MLImageClassifier.DataSource

A data source for an image classifier.

Declaration

enum MLImageClassifier.DataSource

Overview

Use a data source to provide training or testing data to an image classifier.

To train a model programmatically with an MLImageClassifier instance, initialize a data source with the URL of the directory that contains the data. Use either MLImageClassifier.DataSource.labeledDirectories(at:) or MLImageClassifier.DataSource.labeledFiles(at:) to do this, depending on whether your images are grouped by directory or by file name. See the respective creation methods for details about how to arrange your image files in each case.

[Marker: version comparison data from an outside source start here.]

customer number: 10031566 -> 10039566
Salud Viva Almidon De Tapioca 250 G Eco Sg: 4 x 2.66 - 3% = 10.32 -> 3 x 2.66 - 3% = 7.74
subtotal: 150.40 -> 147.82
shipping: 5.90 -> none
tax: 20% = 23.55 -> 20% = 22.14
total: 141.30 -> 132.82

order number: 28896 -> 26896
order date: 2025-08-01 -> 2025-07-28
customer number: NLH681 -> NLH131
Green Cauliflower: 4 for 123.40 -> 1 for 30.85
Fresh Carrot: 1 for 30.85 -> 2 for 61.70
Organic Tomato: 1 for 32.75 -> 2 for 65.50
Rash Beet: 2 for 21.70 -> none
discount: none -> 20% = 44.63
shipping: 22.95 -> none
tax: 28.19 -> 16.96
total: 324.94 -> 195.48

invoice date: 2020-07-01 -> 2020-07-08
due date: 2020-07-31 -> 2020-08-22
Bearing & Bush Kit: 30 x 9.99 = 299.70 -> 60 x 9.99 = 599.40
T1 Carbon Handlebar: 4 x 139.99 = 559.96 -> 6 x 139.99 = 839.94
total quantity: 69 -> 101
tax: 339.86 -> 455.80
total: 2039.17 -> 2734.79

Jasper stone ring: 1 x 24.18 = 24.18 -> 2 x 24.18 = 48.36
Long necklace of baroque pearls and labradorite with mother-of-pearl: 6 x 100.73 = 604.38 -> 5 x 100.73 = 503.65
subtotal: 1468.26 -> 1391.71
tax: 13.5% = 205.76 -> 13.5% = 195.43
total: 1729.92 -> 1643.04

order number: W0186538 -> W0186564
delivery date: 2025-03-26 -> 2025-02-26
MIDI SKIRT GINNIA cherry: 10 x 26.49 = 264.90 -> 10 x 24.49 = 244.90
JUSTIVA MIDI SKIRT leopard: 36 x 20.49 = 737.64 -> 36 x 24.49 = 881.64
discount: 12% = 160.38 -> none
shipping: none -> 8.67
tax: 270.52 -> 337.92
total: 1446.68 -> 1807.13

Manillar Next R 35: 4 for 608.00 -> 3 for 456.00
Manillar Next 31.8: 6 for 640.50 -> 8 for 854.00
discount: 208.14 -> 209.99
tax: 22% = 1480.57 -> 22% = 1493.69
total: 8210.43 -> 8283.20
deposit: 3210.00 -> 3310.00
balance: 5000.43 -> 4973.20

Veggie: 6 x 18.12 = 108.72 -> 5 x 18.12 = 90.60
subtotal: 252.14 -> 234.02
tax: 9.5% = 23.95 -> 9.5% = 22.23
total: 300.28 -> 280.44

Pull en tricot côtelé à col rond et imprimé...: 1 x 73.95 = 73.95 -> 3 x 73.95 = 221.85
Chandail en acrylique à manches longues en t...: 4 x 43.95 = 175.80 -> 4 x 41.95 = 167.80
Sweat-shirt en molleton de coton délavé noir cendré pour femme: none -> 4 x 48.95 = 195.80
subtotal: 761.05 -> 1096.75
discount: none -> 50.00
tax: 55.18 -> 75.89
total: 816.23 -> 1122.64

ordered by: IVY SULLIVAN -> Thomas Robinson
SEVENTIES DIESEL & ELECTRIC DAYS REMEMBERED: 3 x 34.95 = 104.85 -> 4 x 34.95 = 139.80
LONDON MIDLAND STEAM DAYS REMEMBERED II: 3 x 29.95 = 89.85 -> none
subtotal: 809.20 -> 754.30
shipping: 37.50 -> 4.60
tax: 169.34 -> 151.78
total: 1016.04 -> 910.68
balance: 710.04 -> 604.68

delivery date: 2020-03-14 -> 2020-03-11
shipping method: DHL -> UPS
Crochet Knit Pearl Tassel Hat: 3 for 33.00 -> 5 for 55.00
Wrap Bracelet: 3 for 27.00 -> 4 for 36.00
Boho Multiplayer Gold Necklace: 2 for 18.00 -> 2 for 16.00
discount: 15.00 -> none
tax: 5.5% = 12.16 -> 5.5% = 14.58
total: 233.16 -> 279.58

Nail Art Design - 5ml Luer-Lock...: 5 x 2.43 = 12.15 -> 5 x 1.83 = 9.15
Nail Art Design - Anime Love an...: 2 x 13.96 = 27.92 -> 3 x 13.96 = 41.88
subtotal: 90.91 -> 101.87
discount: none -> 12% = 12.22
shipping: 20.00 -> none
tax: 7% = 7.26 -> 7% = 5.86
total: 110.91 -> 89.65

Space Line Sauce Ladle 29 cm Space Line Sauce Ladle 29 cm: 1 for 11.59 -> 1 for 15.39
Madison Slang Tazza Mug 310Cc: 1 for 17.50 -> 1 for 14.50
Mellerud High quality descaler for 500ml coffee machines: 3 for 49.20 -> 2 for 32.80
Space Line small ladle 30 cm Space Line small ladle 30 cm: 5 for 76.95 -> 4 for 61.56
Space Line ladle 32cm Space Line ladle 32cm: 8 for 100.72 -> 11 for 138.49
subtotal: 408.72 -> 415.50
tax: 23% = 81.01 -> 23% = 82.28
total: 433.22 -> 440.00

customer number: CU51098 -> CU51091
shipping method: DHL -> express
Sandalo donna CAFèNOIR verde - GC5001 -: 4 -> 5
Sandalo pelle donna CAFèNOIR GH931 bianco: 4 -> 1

When you train a model using MLImageClassifierBuilder, you don’t initialize a data source directly. Instead, you drag the directory containing your data from a Finder window into the live view. The builder automatically chooses the correct kind of data source based on how your images are arranged inside that directory, looking for either labeled directories or labeled files.

Topics

Creating a Data Source

case labeledDirectories(at: URL)

An image classifier data source that uses the directory structure to label images.

case labeledFiles(at: URL)

An image classifier data source that uses file names to label images.

Retrieving the Data

func labeledImages() -> [String : [URL]]

Returns the labeled images represented by the data source.

See Also

Creating and Training an Image Classifier

init(trainingData: [String : [URL]], parameters: MLImageClassifier.ModelParameters)

Creates a classifier from a training set represented by a dictionary.

init(trainingData: MLImageClassifier.DataSource, parameters: MLImageClassifier.ModelParameters)

Creates a classifier from a training set represented by a data source.

struct MLImageClassifier.ModelParameters

Parameters that affect the process of training an image classification model.

let modelParameters: MLImageClassifier.ModelParameters

The configuration parameters that the image classifier used for training during initialization.